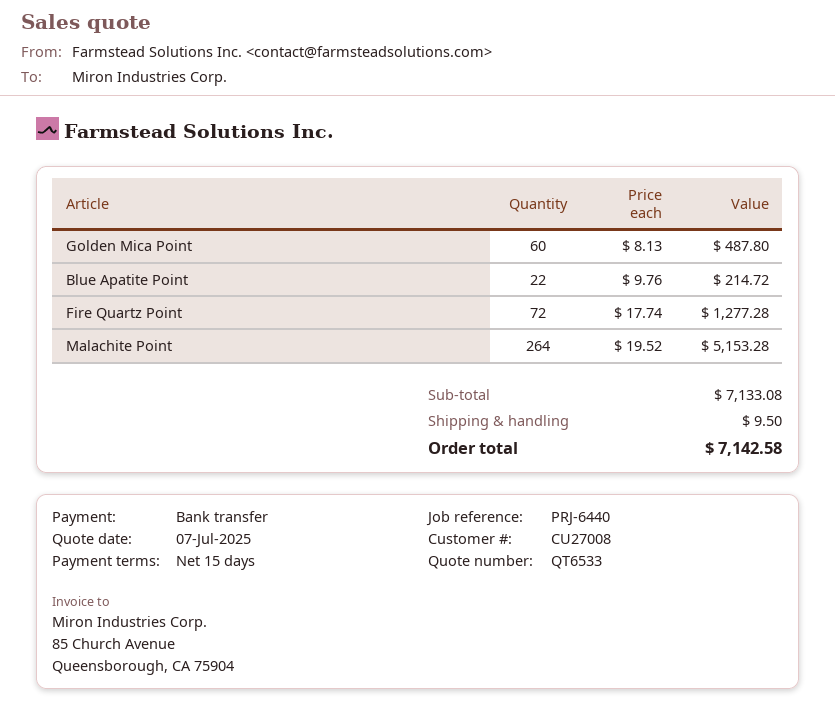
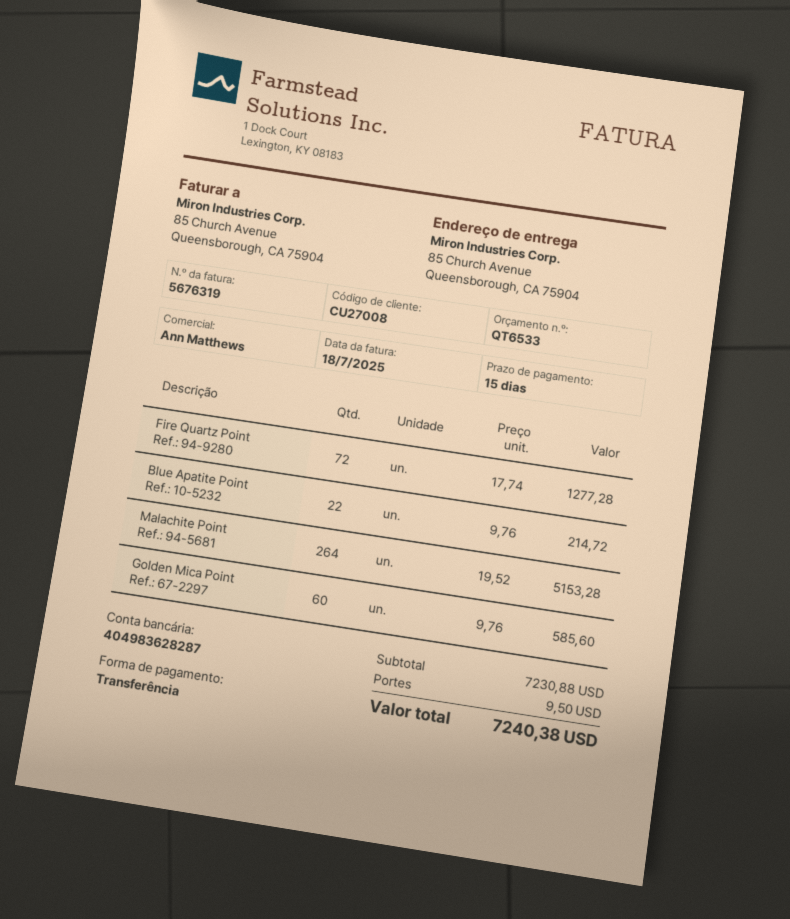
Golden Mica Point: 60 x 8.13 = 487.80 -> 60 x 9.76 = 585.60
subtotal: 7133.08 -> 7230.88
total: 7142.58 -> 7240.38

○ ○ ○

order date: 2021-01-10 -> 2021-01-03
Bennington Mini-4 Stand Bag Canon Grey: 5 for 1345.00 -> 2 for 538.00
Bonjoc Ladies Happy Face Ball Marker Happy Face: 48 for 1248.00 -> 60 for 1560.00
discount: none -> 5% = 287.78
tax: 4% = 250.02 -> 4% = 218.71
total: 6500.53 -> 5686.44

○ ○ ○

Restate word for word the entries above, starting at the line with "Bennington Mini-4 Stand" and ending at the line with "total: 6500.53 -> 5686.44", inclusive, and no others.

Bennington Mini-4 Stand Bag Canon Grey: 5 for 1345.00 -> 2 for 538.00
Bonjoc Ladies Happy Face Ball Marker Happy Face: 48 for 1248.00 -> 60 for 1560.00
discount: none -> 5% = 287.78
tax: 4% = 250.02 -> 4% = 218.71
total: 6500.53 -> 5686.44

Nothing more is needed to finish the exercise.